Exercise aim: Top to bottom, output the entries that follow exactly.

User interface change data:
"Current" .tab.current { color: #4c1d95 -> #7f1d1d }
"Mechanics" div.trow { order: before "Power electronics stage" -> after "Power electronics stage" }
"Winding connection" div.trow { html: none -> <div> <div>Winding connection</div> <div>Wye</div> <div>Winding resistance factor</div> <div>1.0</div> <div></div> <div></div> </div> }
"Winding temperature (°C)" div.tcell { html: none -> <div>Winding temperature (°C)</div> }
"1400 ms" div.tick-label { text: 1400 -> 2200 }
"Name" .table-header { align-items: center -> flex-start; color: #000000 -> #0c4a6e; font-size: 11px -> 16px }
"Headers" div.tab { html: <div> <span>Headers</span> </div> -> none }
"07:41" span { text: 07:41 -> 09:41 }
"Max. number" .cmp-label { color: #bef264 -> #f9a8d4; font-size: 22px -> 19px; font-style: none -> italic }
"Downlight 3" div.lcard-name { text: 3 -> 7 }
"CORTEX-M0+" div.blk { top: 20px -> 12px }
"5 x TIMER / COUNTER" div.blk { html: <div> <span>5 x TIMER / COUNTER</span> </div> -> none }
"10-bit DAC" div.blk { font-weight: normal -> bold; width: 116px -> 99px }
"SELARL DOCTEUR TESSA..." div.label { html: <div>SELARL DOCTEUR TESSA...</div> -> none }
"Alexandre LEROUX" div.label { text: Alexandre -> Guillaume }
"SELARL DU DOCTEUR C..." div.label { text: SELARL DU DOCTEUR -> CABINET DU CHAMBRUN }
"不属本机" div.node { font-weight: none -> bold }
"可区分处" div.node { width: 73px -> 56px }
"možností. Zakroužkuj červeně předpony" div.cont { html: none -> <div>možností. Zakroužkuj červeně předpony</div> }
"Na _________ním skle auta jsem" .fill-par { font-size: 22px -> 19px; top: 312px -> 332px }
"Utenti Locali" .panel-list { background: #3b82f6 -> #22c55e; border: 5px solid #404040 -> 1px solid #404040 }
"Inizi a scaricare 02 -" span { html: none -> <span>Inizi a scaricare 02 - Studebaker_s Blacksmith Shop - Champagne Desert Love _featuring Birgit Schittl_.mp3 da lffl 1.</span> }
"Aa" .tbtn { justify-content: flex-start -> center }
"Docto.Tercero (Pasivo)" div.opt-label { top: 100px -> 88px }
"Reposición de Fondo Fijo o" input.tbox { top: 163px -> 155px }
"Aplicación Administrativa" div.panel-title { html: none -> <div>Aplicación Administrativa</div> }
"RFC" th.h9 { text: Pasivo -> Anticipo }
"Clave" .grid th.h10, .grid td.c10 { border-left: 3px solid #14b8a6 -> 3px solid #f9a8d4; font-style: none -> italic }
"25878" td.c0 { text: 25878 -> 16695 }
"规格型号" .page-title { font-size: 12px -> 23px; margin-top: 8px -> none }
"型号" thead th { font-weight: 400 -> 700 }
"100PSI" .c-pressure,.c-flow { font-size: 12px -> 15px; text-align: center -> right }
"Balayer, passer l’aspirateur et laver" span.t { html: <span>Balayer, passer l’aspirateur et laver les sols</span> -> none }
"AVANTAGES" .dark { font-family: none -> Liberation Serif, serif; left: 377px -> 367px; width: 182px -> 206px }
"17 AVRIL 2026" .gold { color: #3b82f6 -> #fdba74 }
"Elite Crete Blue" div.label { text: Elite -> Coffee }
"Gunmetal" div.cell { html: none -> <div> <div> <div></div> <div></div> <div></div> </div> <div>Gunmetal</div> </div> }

Response box:
"Current" .tab.current { color: #4c1d95 -> #7f1d1d }
"Mechanics" div.trow { order: before "Power electronics stage" -> after "Power electronics stage" }
"Winding connection" div.trow { html: none -> <div> <div>Winding connection</div> <div>Wye</div> <div>Winding resistance factor</div> <div>1.0</div> <div></div> <div></div> </div> }
"Winding temperature (°C)" div.tcell { html: none -> <div>Winding temperature (°C)</div> }
"1400 ms" div.tick-label { text: 1400 -> 2200 }
"Name" .table-header { align-items: center -> flex-start; color: #000000 -> #0c4a6e; font-size: 11px -> 16px }
"Headers" div.tab { html: <div> <span>Headers</span> </div> -> none }
"07:41" span { text: 07:41 -> 09:41 }
"Max. number" .cmp-label { color: #bef264 -> #f9a8d4; font-size: 22px -> 19px; font-style: none -> italic }
"Downlight 3" div.lcard-name { text: 3 -> 7 }
"CORTEX-M0+" div.blk { top: 20px -> 12px }
"5 x TIMER / COUNTER" div.blk { html: <div> <span>5 x TIMER / COUNTER</span> </div> -> none }
"10-bit DAC" div.blk { font-weight: normal -> bold; width: 116px -> 99px }
"SELARL DOCTEUR TESSA..." div.label { html: <div>SELARL DOCTEUR TESSA...</div> -> none }
"Alexandre LEROUX" div.label { text: Alexandre -> Guillaume }
"SELARL DU DOCTEUR C..." div.label { text: SELARL DU DOCTEUR -> CABINET DU CHAMBRUN }
"不属本机" div.node { font-weight: none -> bold }
"可区分处" div.node { width: 73px -> 56px }
"možností. Zakroužkuj červeně předpony" div.cont { html: none -> <div>možností. Zakroužkuj červeně předpony</div> }
"Na _________ním skle auta jsem" .fill-par { font-size: 22px -> 19px; top: 312px -> 332px }
"Utenti Locali" .panel-list { background: #3b82f6 -> #22c55e; border: 5px solid #404040 -> 1px solid #404040 }
"Inizi a scaricare 02 -" span { html: none -> <span>Inizi a scaricare 02 - Studebaker_s Blacksmith Shop - Champagne Desert Love _featuring Birgit Schittl_.mp3 da lffl 1.</span> }
"Aa" .tbtn { justify-content: flex-start -> center }
"Docto.Tercero (Pasivo)" div.opt-label { top: 100px -> 88px }
"Reposición de Fondo Fijo o" input.tbox { top: 163px -> 155px }
"Aplicación Administrativa" div.panel-title { html: none -> <div>Aplicación Administrativa</div> }
"RFC" th.h9 { text: Pasivo -> Anticipo }
"Clave" .grid th.h10, .grid td.c10 { border-left: 3px solid #14b8a6 -> 3px solid #f9a8d4; font-style: none -> italic }
"25878" td.c0 { text: 25878 -> 16695 }
"规格型号" .page-title { font-size: 12px -> 23px; margin-top: 8px -> none }
"型号" thead th { font-weight: 400 -> 700 }
"100PSI" .c-pressure,.c-flow { font-size: 12px -> 15px; text-align: center -> right }
"Balayer, passer l’aspirateur et laver" span.t { html: <span>Balayer, passer l’aspirateur et laver les sols</span> -> none }
"AVANTAGES" .dark { font-family: none -> Liberation Serif, serif; left: 377px -> 367px; width: 182px -> 206px }
"17 AVRIL 2026" .gold { color: #3b82f6 -> #fdba74 }
"Elite Crete Blue" div.label { text: Elite -> Coffee }
"Gunmetal" div.cell { html: none -> <div> <div> <div></div> <div></div> <div></div> </div> <div>Gunmetal</div> </div> }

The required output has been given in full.